Exercise materials:
=-=-=

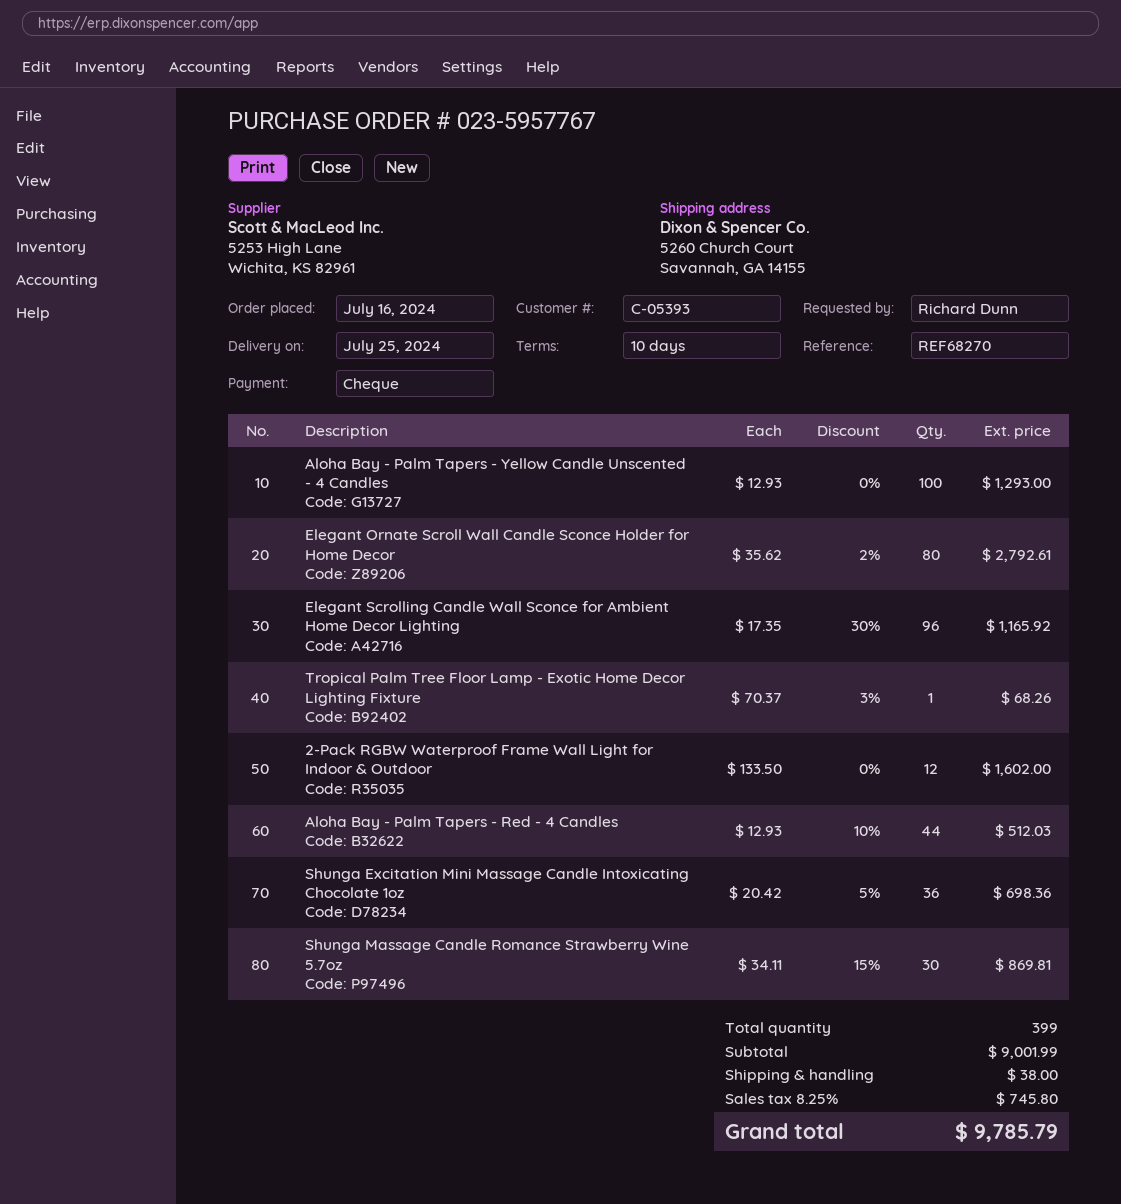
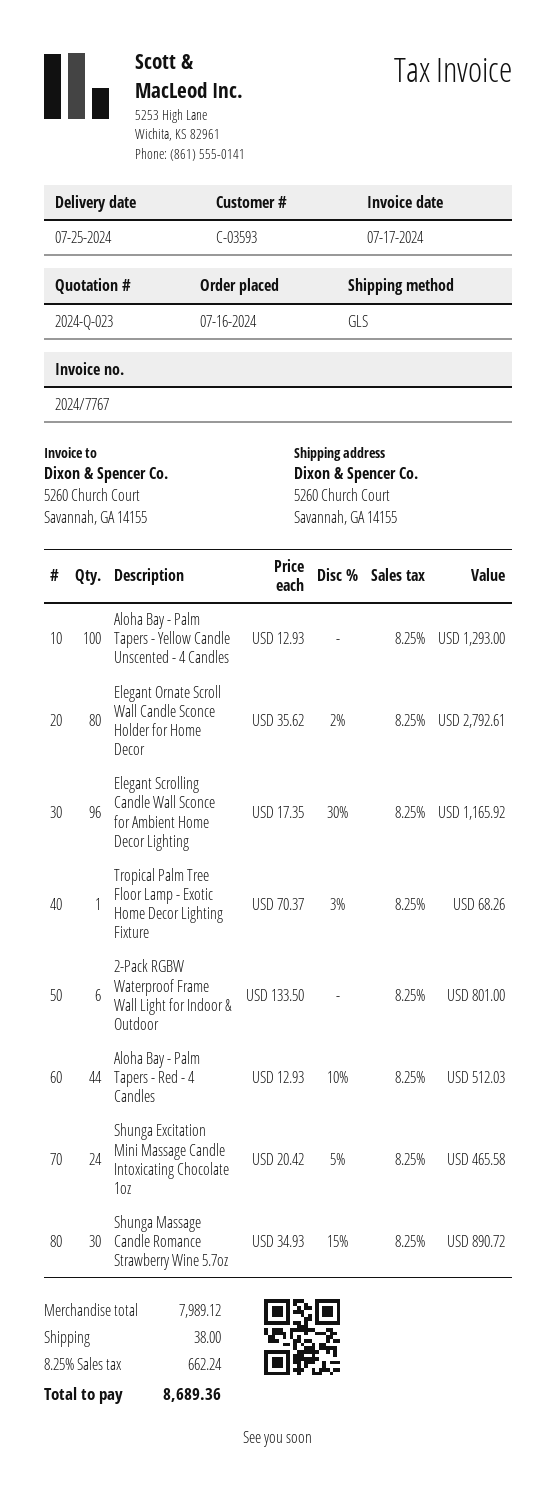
customer number: C-05393 -> C-03593
2-Pack RGBW Waterproof Frame Wall Light for Indoor & Outdoor: 12 x 133.50 = 1602.00 -> 6 x 133.50 = 801.00
Shunga Excitation Mini Massage Candle Intoxicating Chocolate 1oz: 36 x 20.42 - 5% = 698.36 -> 24 x 20.42 - 5% = 465.58
Shunga Massage Candle Romance Strawberry Wine 5.7oz: 30 x 34.11 - 15% = 869.81 -> 30 x 34.93 - 15% = 890.72
subtotal: 9001.99 -> 7989.12
tax: 8.25% = 745.80 -> 8.25% = 662.24
total: 9785.79 -> 8689.36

=-=-=

Your assignment: Only those lines running from the one containing "2-Pack RGBW Waterproof" through the last line of the data above are to be copied, exactly, with both ends included.

Task result:
2-Pack RGBW Waterproof Frame Wall Light for Indoor & Outdoor: 12 x 133.50 = 1602.00 -> 6 x 133.50 = 801.00
Shunga Excitation Mini Massage Candle Intoxicating Chocolate 1oz: 36 x 20.42 - 5% = 698.36 -> 24 x 20.42 - 5% = 465.58
Shunga Massage Candle Romance Strawberry Wine 5.7oz: 30 x 34.11 - 15% = 869.81 -> 30 x 34.93 - 15% = 890.72
subtotal: 9001.99 -> 7989.12
tax: 8.25% = 745.80 -> 8.25% = 662.24
total: 9785.79 -> 8689.36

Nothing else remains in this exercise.